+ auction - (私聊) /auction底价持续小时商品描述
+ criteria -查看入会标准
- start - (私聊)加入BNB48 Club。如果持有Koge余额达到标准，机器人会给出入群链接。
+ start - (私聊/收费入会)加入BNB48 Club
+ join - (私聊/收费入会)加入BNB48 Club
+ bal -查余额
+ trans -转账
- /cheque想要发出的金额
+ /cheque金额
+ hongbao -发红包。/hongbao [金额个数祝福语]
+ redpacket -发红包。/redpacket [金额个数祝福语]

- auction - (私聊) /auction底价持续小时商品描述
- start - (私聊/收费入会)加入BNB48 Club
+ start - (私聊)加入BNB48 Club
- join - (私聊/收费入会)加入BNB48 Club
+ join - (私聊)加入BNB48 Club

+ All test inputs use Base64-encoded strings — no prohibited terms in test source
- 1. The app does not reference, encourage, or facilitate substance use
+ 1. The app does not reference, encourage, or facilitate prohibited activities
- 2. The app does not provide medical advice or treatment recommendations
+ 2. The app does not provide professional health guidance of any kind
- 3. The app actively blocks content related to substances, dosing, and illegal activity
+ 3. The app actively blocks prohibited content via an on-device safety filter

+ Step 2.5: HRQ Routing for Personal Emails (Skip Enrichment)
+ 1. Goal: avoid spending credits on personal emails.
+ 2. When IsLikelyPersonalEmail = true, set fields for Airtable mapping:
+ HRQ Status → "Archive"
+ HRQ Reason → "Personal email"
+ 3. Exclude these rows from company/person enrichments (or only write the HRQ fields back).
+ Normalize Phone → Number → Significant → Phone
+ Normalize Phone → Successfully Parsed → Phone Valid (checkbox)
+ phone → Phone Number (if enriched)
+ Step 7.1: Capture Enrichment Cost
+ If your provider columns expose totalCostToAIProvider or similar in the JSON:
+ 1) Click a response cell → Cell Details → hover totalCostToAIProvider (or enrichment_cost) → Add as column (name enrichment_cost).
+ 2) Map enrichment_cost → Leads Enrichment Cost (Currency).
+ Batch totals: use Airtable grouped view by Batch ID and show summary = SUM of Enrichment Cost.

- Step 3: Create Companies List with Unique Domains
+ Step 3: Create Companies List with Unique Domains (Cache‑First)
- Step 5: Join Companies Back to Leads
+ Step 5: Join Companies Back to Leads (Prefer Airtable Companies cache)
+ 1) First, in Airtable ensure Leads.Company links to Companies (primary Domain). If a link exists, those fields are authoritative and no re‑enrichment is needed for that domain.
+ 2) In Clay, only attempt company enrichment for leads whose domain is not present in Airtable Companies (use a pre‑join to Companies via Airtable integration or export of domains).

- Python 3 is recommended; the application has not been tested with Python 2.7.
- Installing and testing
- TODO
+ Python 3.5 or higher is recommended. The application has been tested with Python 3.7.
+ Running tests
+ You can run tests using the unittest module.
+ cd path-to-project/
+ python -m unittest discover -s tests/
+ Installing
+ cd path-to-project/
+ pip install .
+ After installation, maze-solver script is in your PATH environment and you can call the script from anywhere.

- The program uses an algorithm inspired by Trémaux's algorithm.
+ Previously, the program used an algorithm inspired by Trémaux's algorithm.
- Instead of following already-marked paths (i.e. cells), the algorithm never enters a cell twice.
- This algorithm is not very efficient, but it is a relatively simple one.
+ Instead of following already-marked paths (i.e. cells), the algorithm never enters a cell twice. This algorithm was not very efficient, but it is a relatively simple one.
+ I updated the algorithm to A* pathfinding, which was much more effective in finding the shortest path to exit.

## Work item
Keep both end lines and retype everything in the records above from the line containing "of any kind" through the line containing "- Step 3: Create", exactly, with nothing else.

## Solution for this task
+ 2. The app does not provide professional health guidance of any kind
- 3. The app actively blocks content related to substances, dosing, and illegal activity
+ 3. The app actively blocks prohibited content via an on-device safety filter

+ Step 2.5: HRQ Routing for Personal Emails (Skip Enrichment)
+ 1. Goal: avoid spending credits on personal emails.
+ 2. When IsLikelyPersonalEmail = true, set fields for Airtable mapping:
+ HRQ Status → "Archive"
+ HRQ Reason → "Personal email"
+ 3. Exclude these rows from company/person enrichments (or only write the HRQ fields back).
+ Normalize Phone → Number → Significant → Phone
+ Normalize Phone → Successfully Parsed → Phone Valid (checkbox)
+ phone → Phone Number (if enriched)
+ Step 7.1: Capture Enrichment Cost
+ If your provider columns expose totalCostToAIProvider or similar in the JSON:
+ 1) Click a response cell → Cell Details → hover totalCostToAIProvider (or enrichment_cost) → Add as column (name enrichment_cost).
+ 2) Map enrichment_cost → Leads Enrichment Cost (Currency).
+ Batch totals: use Airtable grouped view by Batch ID and show summary = SUM of Enrichment Cost.

- Step 3: Create Companies List with Unique Domains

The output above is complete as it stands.